++++ Data under study

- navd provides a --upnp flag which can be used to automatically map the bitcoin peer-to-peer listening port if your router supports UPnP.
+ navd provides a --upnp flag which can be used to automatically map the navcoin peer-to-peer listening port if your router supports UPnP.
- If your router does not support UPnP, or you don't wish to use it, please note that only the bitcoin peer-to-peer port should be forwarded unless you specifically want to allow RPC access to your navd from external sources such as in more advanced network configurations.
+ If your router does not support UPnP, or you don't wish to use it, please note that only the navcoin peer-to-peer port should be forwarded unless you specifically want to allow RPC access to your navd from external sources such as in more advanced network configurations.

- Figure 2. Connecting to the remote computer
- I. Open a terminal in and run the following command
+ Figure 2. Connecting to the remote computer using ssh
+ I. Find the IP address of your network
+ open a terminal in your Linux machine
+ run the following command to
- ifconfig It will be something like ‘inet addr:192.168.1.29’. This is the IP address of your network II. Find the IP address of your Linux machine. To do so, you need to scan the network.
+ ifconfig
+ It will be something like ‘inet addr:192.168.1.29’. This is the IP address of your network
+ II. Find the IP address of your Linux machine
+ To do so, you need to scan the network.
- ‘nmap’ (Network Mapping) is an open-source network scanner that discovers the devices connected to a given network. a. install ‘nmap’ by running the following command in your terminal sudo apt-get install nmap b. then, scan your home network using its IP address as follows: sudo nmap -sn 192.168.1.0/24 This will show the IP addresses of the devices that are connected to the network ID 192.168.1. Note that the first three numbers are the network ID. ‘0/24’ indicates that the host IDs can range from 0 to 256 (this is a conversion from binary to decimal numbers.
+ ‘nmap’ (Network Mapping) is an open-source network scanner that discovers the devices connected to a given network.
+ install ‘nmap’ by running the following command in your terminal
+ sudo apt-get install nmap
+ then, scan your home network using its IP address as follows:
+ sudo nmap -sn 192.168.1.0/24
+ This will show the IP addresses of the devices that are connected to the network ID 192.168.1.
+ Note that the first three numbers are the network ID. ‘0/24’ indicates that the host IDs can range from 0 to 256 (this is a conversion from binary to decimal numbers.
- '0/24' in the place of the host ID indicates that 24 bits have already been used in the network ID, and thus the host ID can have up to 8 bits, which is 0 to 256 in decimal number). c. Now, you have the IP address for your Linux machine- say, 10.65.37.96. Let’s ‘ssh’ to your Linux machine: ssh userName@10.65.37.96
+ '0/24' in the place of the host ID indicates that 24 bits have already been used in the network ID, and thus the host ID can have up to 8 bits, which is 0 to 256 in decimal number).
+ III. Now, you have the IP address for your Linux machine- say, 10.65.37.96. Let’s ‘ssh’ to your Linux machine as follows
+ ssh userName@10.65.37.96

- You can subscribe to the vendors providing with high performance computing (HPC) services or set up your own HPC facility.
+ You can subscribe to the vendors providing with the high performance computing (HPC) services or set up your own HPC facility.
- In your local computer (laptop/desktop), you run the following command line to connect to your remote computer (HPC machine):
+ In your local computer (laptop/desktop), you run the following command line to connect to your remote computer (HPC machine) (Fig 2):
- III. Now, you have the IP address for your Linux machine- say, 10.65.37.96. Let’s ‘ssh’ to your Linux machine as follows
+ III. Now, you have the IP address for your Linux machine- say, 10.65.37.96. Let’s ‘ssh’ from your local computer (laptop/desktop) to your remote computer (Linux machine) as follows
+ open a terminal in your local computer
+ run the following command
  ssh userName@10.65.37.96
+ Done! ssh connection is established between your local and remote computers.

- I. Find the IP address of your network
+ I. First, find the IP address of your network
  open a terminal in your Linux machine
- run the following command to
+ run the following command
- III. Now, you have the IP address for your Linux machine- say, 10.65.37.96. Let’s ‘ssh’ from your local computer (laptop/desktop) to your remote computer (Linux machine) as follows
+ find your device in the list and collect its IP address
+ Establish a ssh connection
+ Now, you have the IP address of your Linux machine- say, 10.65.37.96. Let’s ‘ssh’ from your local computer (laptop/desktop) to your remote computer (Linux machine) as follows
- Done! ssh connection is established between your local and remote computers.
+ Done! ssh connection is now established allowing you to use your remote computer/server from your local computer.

++++++++

Repeat every entry word for word.

- navd provides a --upnp flag which can be used to automatically map the bitcoin peer-to-peer listening port if your router supports UPnP.
+ navd provides a --upnp flag which can be used to automatically map the navcoin peer-to-peer listening port if your router supports UPnP.
- If your router does not support UPnP, or you don't wish to use it, please note that only the bitcoin peer-to-peer port should be forwarded unless you specifically want to allow RPC access to your navd from external sources such as in more advanced network configurations.
+ If your router does not support UPnP, or you don't wish to use it, please note that only the navcoin peer-to-peer port should be forwarded unless you specifically want to allow RPC access to your navd from external sources such as in more advanced network configurations.

- Figure 2. Connecting to the remote computer
- I. Open a terminal in and run the following command
+ Figure 2. Connecting to the remote computer using ssh
+ I. Find the IP address of your network
+ open a terminal in your Linux machine
+ run the following command to
- ifconfig It will be something like ‘inet addr:192.168.1.29’. This is the IP address of your network II. Find the IP address of your Linux machine. To do so, you need to scan the network.
+ ifconfig
+ It will be something like ‘inet addr:192.168.1.29’. This is the IP address of your network
+ II. Find the IP address of your Linux machine
+ To do so, you need to scan the network.
- ‘nmap’ (Network Mapping) is an open-source network scanner that discovers the devices connected to a given network. a. install ‘nmap’ by running the following command in your terminal sudo apt-get install nmap b. then, scan your home network using its IP address as follows: sudo nmap -sn 192.168.1.0/24 This will show the IP addresses of the devices that are connected to the network ID 192.168.1. Note that the first three numbers are the network ID. ‘0/24’ indicates that the host IDs can range from 0 to 256 (this is a conversion from binary to decimal numbers.
+ ‘nmap’ (Network Mapping) is an open-source network scanner that discovers the devices connected to a given network.
+ install ‘nmap’ by running the following command in your terminal
+ sudo apt-get install nmap
+ then, scan your home network using its IP address as follows:
+ sudo nmap -sn 192.168.1.0/24
+ This will show the IP addresses of the devices that are connected to the network ID 192.168.1.
+ Note that the first three numbers are the network ID. ‘0/24’ indicates that the host IDs can range from 0 to 256 (this is a conversion from binary to decimal numbers.
- '0/24' in the place of the host ID indicates that 24 bits have already been used in the network ID, and thus the host ID can have up to 8 bits, which is 0 to 256 in decimal number). c. Now, you have the IP address for your Linux machine- say, 10.65.37.96. Let’s ‘ssh’ to your Linux machine: ssh userName@10.65.37.96
+ '0/24' in the place of the host ID indicates that 24 bits have already been used in the network ID, and thus the host ID can have up to 8 bits, which is 0 to 256 in decimal number).
+ III. Now, you have the IP address for your Linux machine- say, 10.65.37.96. Let’s ‘ssh’ to your Linux machine as follows
+ ssh userName@10.65.37.96

- You can subscribe to the vendors providing with high performance computing (HPC) services or set up your own HPC facility.
+ You can subscribe to the vendors providing with the high performance computing (HPC) services or set up your own HPC facility.
- In your local computer (laptop/desktop), you run the following command line to connect to your remote computer (HPC machine):
+ In your local computer (laptop/desktop), you run the following command line to connect to your remote computer (HPC machine) (Fig 2):
- III. Now, you have the IP address for your Linux machine- say, 10.65.37.96. Let’s ‘ssh’ to your Linux machine as follows
+ III. Now, you have the IP address for your Linux machine- say, 10.65.37.96. Let’s ‘ssh’ from your local computer (laptop/desktop) to your remote computer (Linux machine) as follows
+ open a terminal in your local computer
+ run the following command
  ssh userName@10.65.37.96
+ Done! ssh connection is established between your local and remote computers.

- I. Find the IP address of your network
+ I. First, find the IP address of your network
  open a terminal in your Linux machine
- run the following command to
+ run the following command
- III. Now, you have the IP address for your Linux machine- say, 10.65.37.96. Let’s ‘ssh’ from your local computer (laptop/desktop) to your remote computer (Linux machine) as follows
+ find your device in the list and collect its IP address
+ Establish a ssh connection
+ Now, you have the IP address of your Linux machine- say, 10.65.37.96. Let’s ‘ssh’ from your local computer (laptop/desktop) to your remote computer (Linux machine) as follows
- Done! ssh connection is established between your local and remote computers.
+ Done! ssh connection is now established allowing you to use your remote computer/server from your local computer.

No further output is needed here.